**WORK REQUEST**.
Copy out every line of the data exactly; do not include the images.

**PROVIDED MATERIAL**.

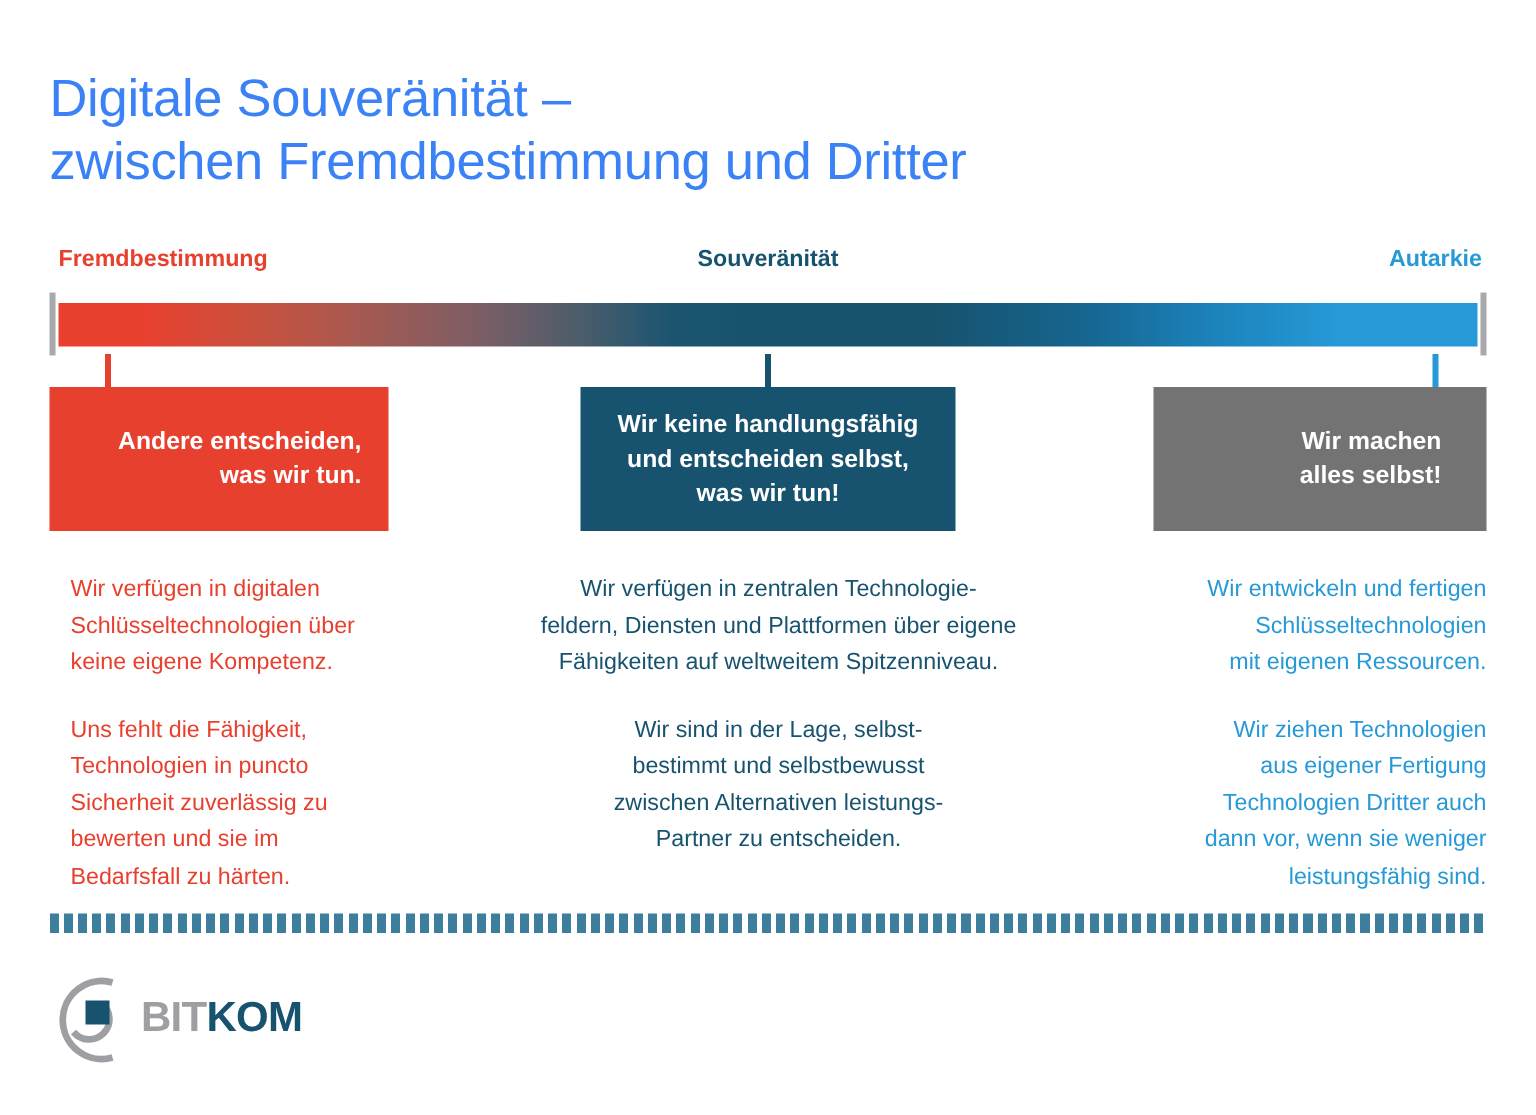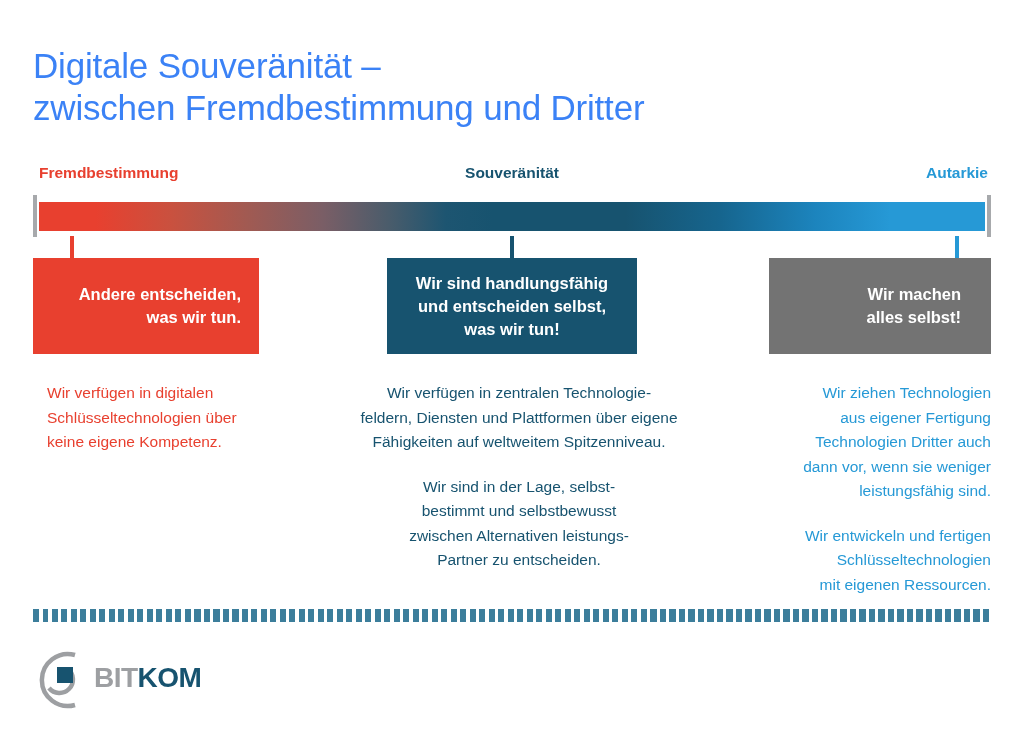--- a/index.html
+++ b/index.html
@@ -261,7 +261,7 @@
     </div>
     <div class="box b2">
       <span class="txt">
-        <span class="l">Wir sind handlungsfähig</span>
+        <span class="l">Wir keine handlungsfähig</span>
         <span class="l">und entscheiden selbst,</span>
         <span class="l">was wir tun!</span>
       </span>

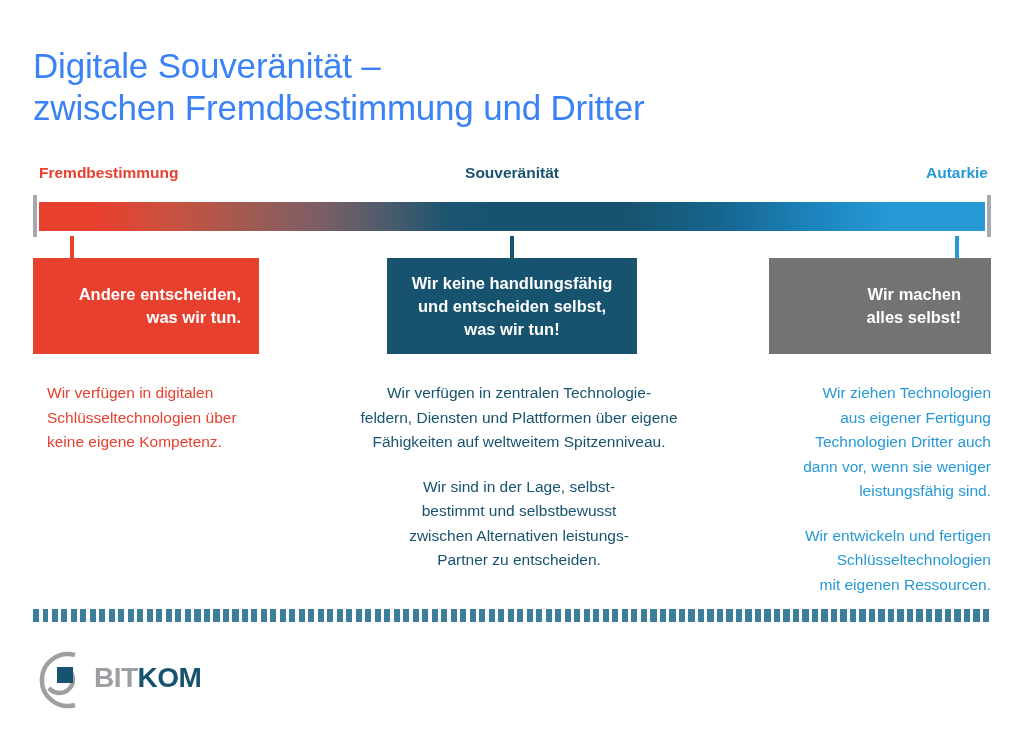--- a/index.html
+++ b/index.html
@@ -282,6 +282,13 @@
         <span class="l">Schlüsseltechnologien über</span>
         <span class="l">keine eigene Kompetenz.</span>
       </p>
+      <p>
+        <span class="l">Uns fehlt die Fähigkeit,</span>
+        <span class="l">Technologien in puncto</span>
+        <span class="l">Sicherheit zuverlässig zu</span>
+        <span class="l">bewerten und sie im</span>
+        <span class="l">Bedarfsfall zu härten.</span>
+      </p>
     </div>
 
     <div class="col c2">

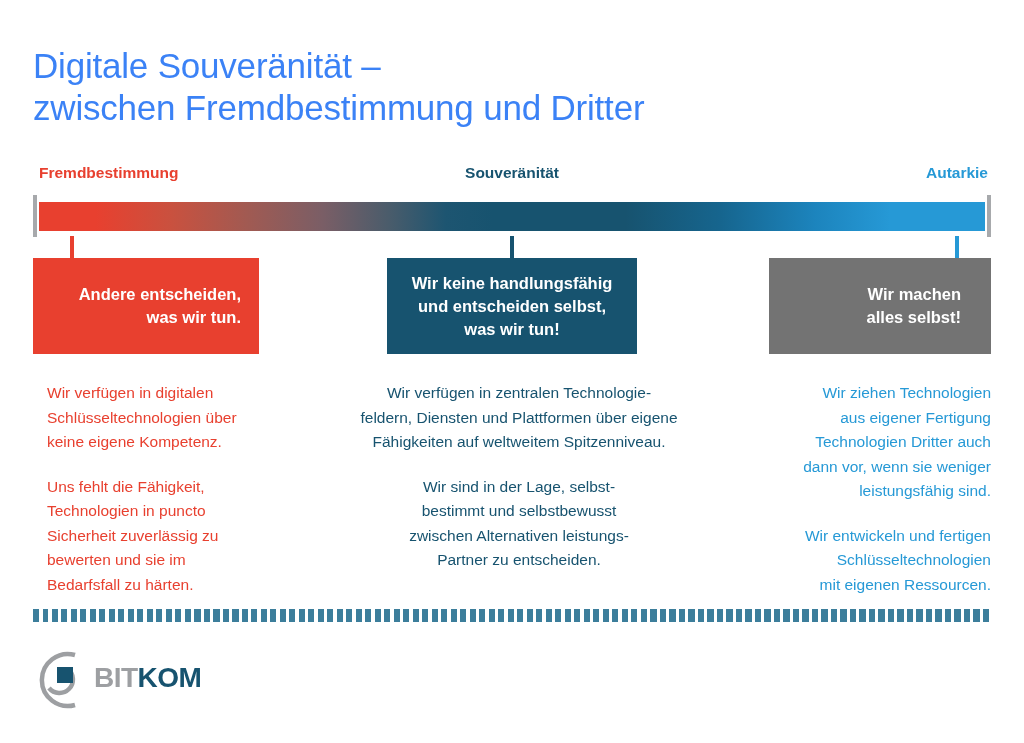--- a/index.html
+++ b/index.html
@@ -307,16 +307,16 @@
 
     <div class="col c3">
       <p>
+        <span class="l">Wir entwickeln und fertigen</span>
+        <span class="l">Schlüsseltechnologien</span>
+        <span class="l">mit eigenen Ressourcen.</span>
+      </p>
+      <p>
         <span class="l">Wir ziehen Technologien</span>
         <span class="l">aus eigener Fertigung</span>
         <span class="l">Technologien Dritter auch</span>
         <span class="l">dann vor, wenn sie weniger</span>
         <span class="l">leistungsfähig sind.</span>
-      </p>
-      <p>
-        <span class="l">Wir entwickeln und fertigen</span>
-        <span class="l">Schlüsseltechnologien</span>
-        <span class="l">mit eigenen Ressourcen.</span>
       </p>
     </div>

**WRITTEN RESPONSE**.
--- a/index.html
+++ b/index.html
@@ -261,7 +261,7 @@
     </div>
     <div class="box b2">
       <span class="txt">
-        <span class="l">Wir sind handlungsfähig</span>
+        <span class="l">Wir keine handlungsfähig</span>
         <span class="l">und entscheiden selbst,</span>
         <span class="l">was wir tun!</span>
       </span>

--- a/index.html
+++ b/index.html
@@ -282,6 +282,13 @@
         <span class="l">Schlüsseltechnologien über</span>
         <span class="l">keine eigene Kompetenz.</span>
       </p>
+      <p>
+        <span class="l">Uns fehlt die Fähigkeit,</span>
+        <span class="l">Technologien in puncto</span>
+        <span class="l">Sicherheit zuverlässig zu</span>
+        <span class="l">bewerten und sie im</span>
+        <span class="l">Bedarfsfall zu härten.</span>
+      </p>
     </div>
 
     <div class="col c2">

--- a/index.html
+++ b/index.html
@@ -307,16 +307,16 @@
 
     <div class="col c3">
       <p>
+        <span class="l">Wir entwickeln und fertigen</span>
+        <span class="l">Schlüsseltechnologien</span>
+        <span class="l">mit eigenen Ressourcen.</span>
+      </p>
+      <p>
         <span class="l">Wir ziehen Technologien</span>
         <span class="l">aus eigener Fertigung</span>
         <span class="l">Technologien Dritter auch</span>
         <span class="l">dann vor, wenn sie weniger</span>
         <span class="l">leistungsfähig sind.</span>
-      </p>
-      <p>
-        <span class="l">Wir entwickeln und fertigen</span>
-        <span class="l">Schlüsseltechnologien</span>
-        <span class="l">mit eigenen Ressourcen.</span>
       </p>
     </div>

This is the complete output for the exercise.